The University of Toronto's Adaptive Technology Resource Centre (ATRC) explored two possible solutions for presenting music notation in a form accessible to all Internet users. The venture was a part of the ATRC's Network for Inclusive Distance Education (NIDE) project and was partially funded by Networks Ontario's Telecommunications Access Partnerships (TAP) program.
The ATRC team examined the possibility of integrating existing authoring tools with various music notation file formats such as NIFF (Notation Interchange File Format) and TILIA as a means of enabling educators to create accessible music curriculum.
While feasible, this strategy offers only a short-term solution and is problematic in that users must download components, purchase proprietary software, and perform a relatively complex series of steps to access the musical notation.

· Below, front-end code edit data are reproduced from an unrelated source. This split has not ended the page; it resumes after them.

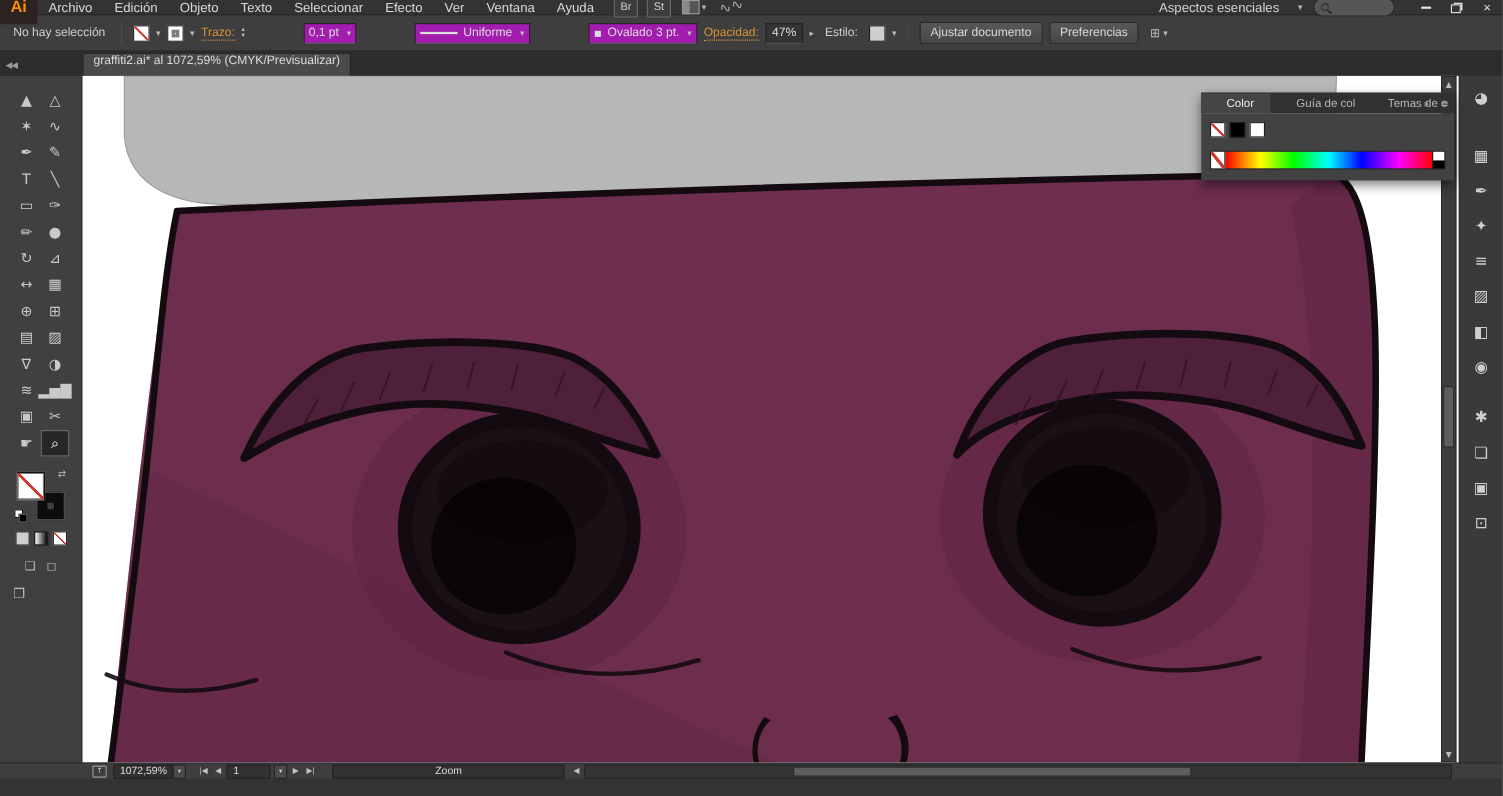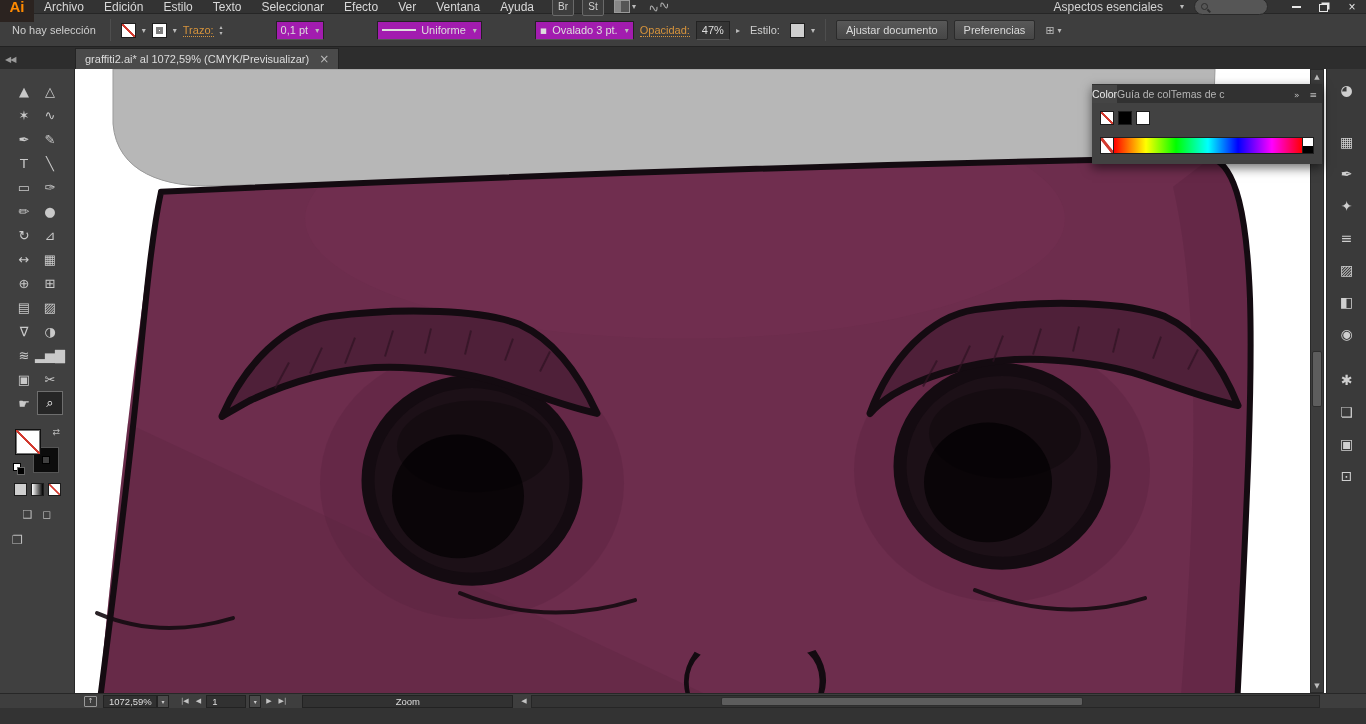"Estilo" span { text: Estilo -> Objeto }
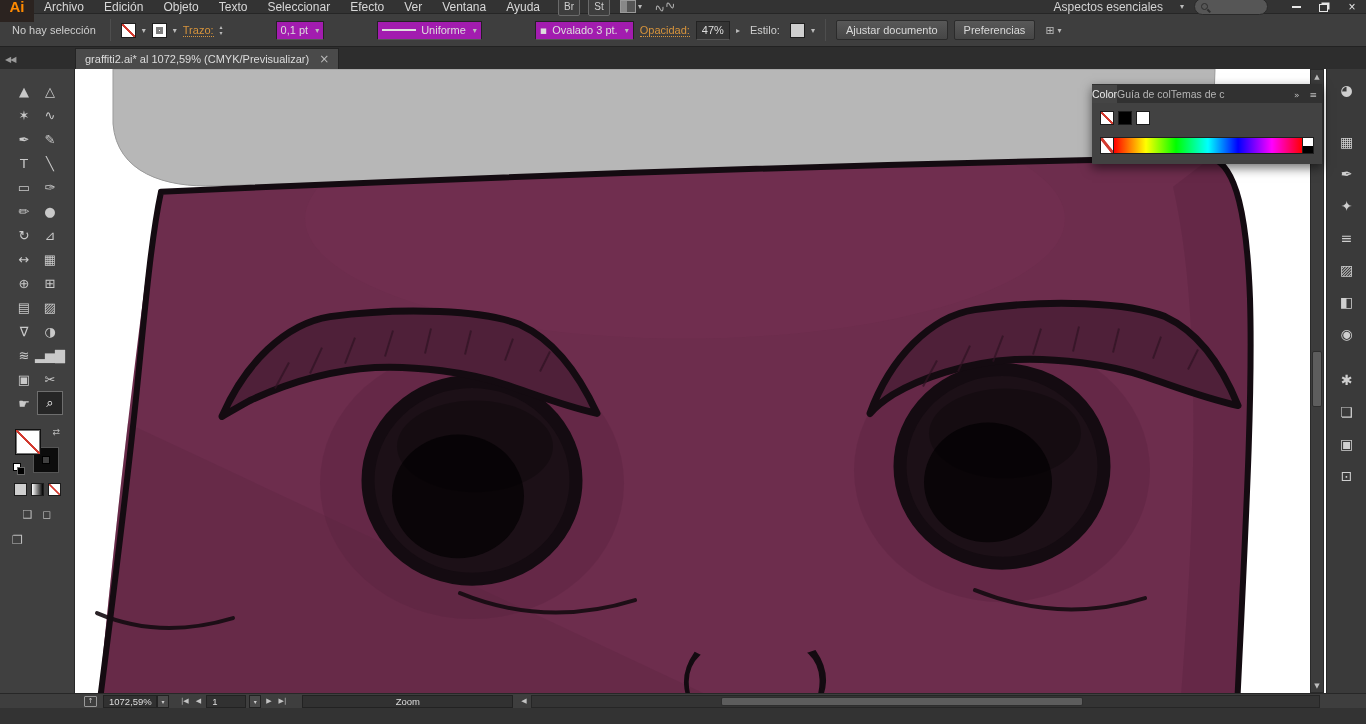"graffiti2.ai* al 1072,59%" .doctab { flex-direction: none -> column }
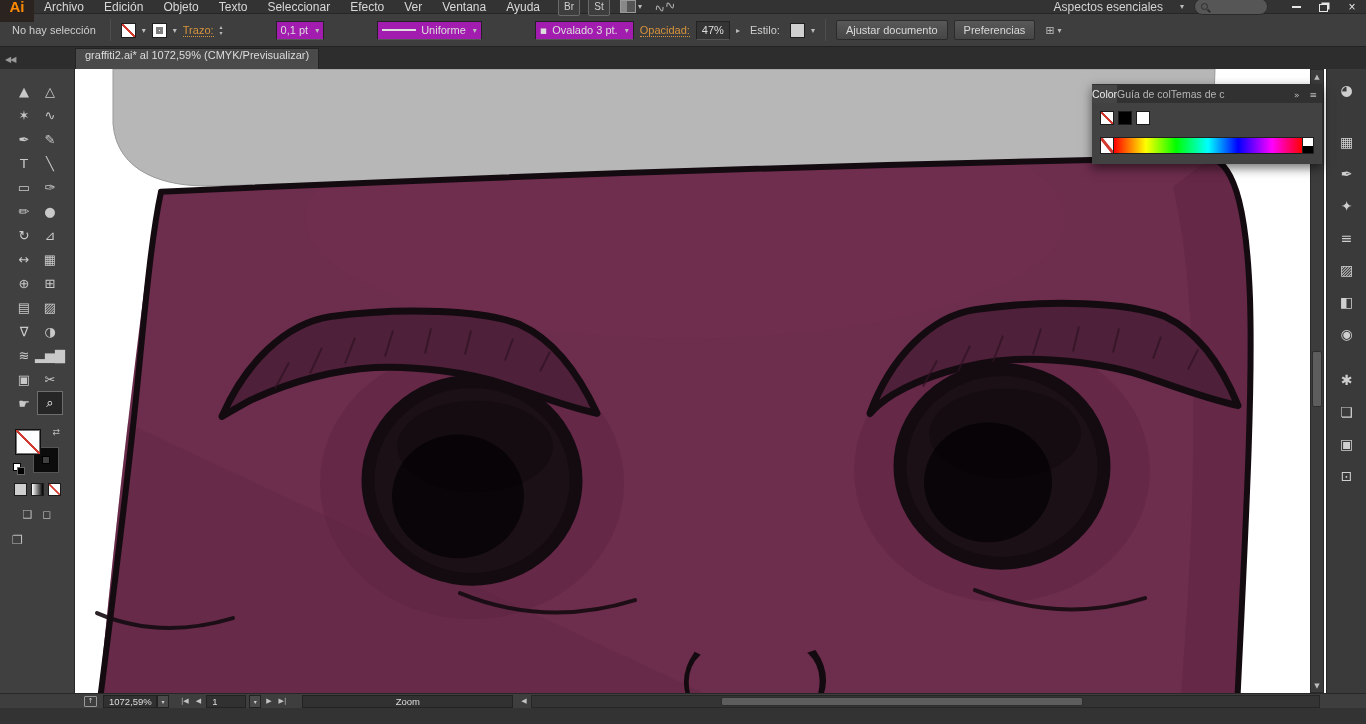"Color" .panel-tab { padding: 3px 0 3px -> 3px 23px 3px }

Project coordinators also began to explore development of an integrated group of utilities to seamlessly provide access to music notation. The components under consideration included:
- MusicML – a language for authoring and rendering music notation.
- An accessible onscreen keyboard specifically designed to produce music notation. Users would be able to create Extensible Markup Language (XML) and MIDI (Musical Instrument Digital Interface) files.
- An accessible Java applet designed to render musical notation in alternative (i.e. visual, auditory, etc.) formats.
Ultimately, the team produced JScoreML, an online musical notation editor with playback and MIDI file creation capabilities. It was built as a Java applet that utilizes MusicML to describe musical scores created by composers.
While some problems regarding functionality have yet to be completely resolved, the JScoreML project did demonstrate that it was possible to create an accessible music notation tool.
Additional information:
- View a screen shot of JScoreML
- Requirements to run JScoreML
- Run JScoreML
- View the XML DTD
- Problems encountered in designing/programming JScoreML
- Background information on the NIDE Musical Notation project
In addition, the ATRC (in conjunction with Ryerson Polytechnic University) is working on an integrated notation editor and web site that will allow senior citizens to collect and distribute pieces of music.
The site will allow users to:
- Create new documents or edit existing ones.
- Include lyrics, digital audio recordings, music notation or MIDI files within documents.
- Input lyrics, annotations to existing lyrics, and alternatives to lyrics within the same file.
- Record a musical segment and organize the audio file sequentially with other data relating to that particular piece.
- Enter simple notation for the musical piece and display it in an accessible format.
- Create MIDI files through mechanisms such as an online interactive piano keyboard.